§ DATA FOR THIS TASK:

=-=-=

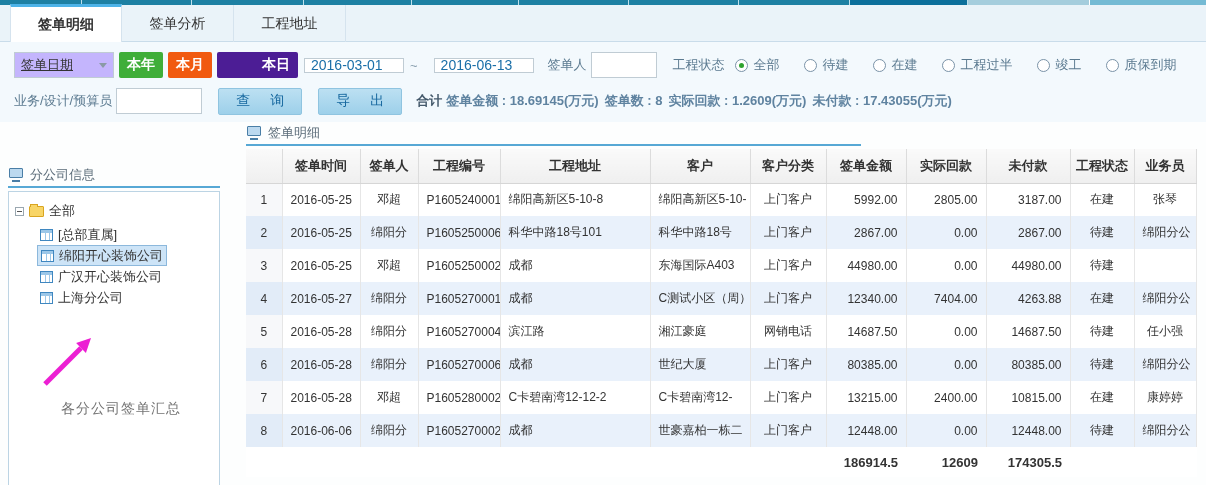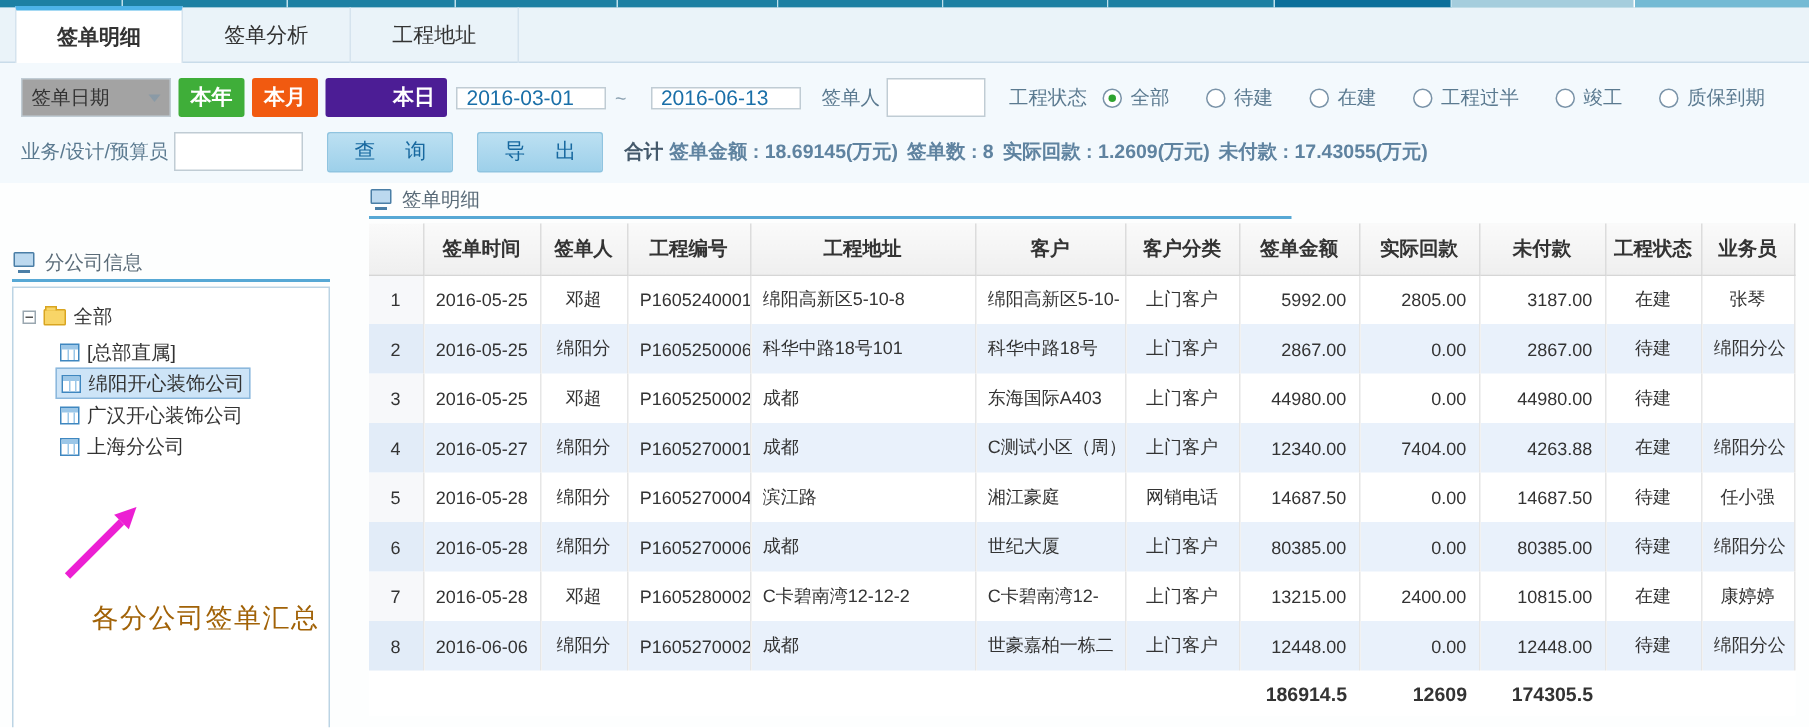--- a/index.html
+++ b/index.html
@@ -14,21 +14,21 @@
   
   .tabbar { position:absolute; top:5px; left:0; width:1206px; height:37px; background:#eaf3f9; border-bottom:1px solid #c9dcea; display:flex; padding-left:10px; }
   .tab { width:112px; height:37px; display:flex; align-items:center; justify-content:center; font-size:14px; color:#333; border-right:1px solid #d5e3ee; cursor:pointer; background:transparent; position:relative; }
   .tab:first-child { border-left:1px solid #d5e3ee; }
   .tab.active { background:#fff; font-weight:bold; border-top:3px solid #4db3e8; height:38px; margin-top:-1px; border-left:1px solid #d5e3ee; }
 
   
   .filter-area { position:absolute; top:42px; left:0; width:1206px; height:80px; background:#f3f9fd; padding:7px 0 0 14px; }
   .f-row { display:flex; align-items:center; height:32px; }
   .f-label { font-size:13px; color:#5b7a90; margin-right:4px; white-space:nowrap; }
-  .select-box { width:100px; height:26px; background:#a3a3a3; border:1px solid #c0ccd4; display:flex; align-items:center; justify-content:space-between; padding:0 6px; font-size:13px; color:#333; }
+  .select-box { width:100px; height:26px; background:#c4b5fd; border:1px solid #c0ccd4; display:flex; align-items:center; justify-content:space-between; padding:0 6px; font-size:13px; color:#333;text-decoration:underline; }
   .caret { width:0; height:0; border-left:4px solid transparent; border-right:4px solid transparent; border-top:5px solid #8a9aa6; }
   .qbtn { height:26px; padding:0 8px; margin-left:5px; border:none; border-radius:2px; color:#fff; font-size:14px; font-weight:bold; display:flex; align-items:center; cursor:pointer; }
   .date-box { width:100px; height:15px; background:#fff; border:1px solid #c0ccd4; display:flex; align-items:center; padding:0 6px; font-size:14px; color:#1a6fa8; margin-left:6px; }
   .tilde { color:#8aa0b0; font-size:13px; margin:0 2px 0 6px; }
   .text-input { height:26px; background:#fff; border:1px solid #c0ccd4; font-size:13px; color:#333; padding:0 4px; }
   .radio-group { display:flex; align-items:center; }
   .radio-item { display:flex; align-items:center; margin-right:24px; cursor:pointer; }
   .radio-circle { width:13px; height:13px; border-radius:50%; border:1px solid #7a93a8; background:#fff; margin-right:6px; position:relative; }
   .radio-circle.checked::after { content:""; position:absolute; left:3px; top:3px; width:5px; height:5px; border-radius:50%; background:#2fa32f; }
   .radio-label { font-size:13px; color:#5b7a90; }
@@ -52,21 +52,21 @@
   .expander::after { content:""; position:absolute; left:1px; top:3px; width:5px; height:1px; background:#555; }
   .folder-icon { width:15px; height:11px; background:#f8d567; border:1px solid #d9a520; border-radius:1px; position:relative; margin-right:5px; }
   .folder-icon::before { content:""; position:absolute; top:-3px; left:0; width:6px; height:2px; background:#f8d567; border:1px solid #d9a520; border-bottom:none; }
   .tree-children { margin-left:22px; margin-top:4px; }
   .tree-item { display:flex; align-items:center; height:21px; font-size:13px; color:#333; cursor:pointer; padding:0 3px; width:max-content;text-align:center; }
   .tree-item.selected { background:#cde4f7; border:1px solid #8cb8dc; }
   .grid-icon { width:13px; height:12px; border:1px solid #3f87c0; background:#fff; margin-right:5px; position:relative; flex:none; }
   .grid-icon::before { content:""; position:absolute; top:0; left:0; right:0; height:3px; background:#9cc7e8; }
   .grid-icon::after { content:""; position:absolute; top:3px; bottom:0; left:4px; width:3px; border-left:1px solid #9cc7e8; border-right:1px solid #9cc7e8; }
   .annot-arrow { position:absolute; left:28px; top:140px; }
-  .annot-text { position:absolute; left:52px; top:208px; font-size:18px; color:#a16207; letter-spacing:1px; }
+  .annot-text { position:absolute; left:52px; top:208px; font-size:14px; color:#737373; letter-spacing:1px; }
 
   .main { flex:1; padding-left:16px; }
   .main .panel-title { width:615px; border-bottom:2px solid #57a8d5; }
   table.grid { border-collapse:collapse; width:950px; margin-top:3px; table-layout:fixed; background:#fff; font-size:12px; }
   table.grid th { height:34px; background:linear-gradient(#fafafa,#efefef); border-bottom:1px solid #d6d6d6; border-right:1px solid #dcdcdc; font-size:13px; color:#333; font-weight:bold; text-align:center; }
   table.grid td { height:33px; border-right:1px solid #e6e6e6; color:#333; padding:0 8px; overflow:hidden; white-space:nowrap; }
   tr.alt td { background:#e9f1fb; }
   td.num { text-align:right; }
   td.ctr { text-align:center; }
   td.rowno { text-align:center; background:rgba(90,120,150,0.05); color:#333; padding:0 2px; }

=-=-=

§ PROBLEM DETAILS:
Check the data for the word "before" and pull out the lines that have it.

§ FINAL ANSWER:
   .folder-icon::before { content:""; position:absolute; top:-3px; left:0; width:6px; height:2px; background:#f8d567; border:1px solid #d9a520; border-bottom:none; }
   .grid-icon::before { content:""; position:absolute; top:0; left:0; right:0; height:3px; background:#9cc7e8; }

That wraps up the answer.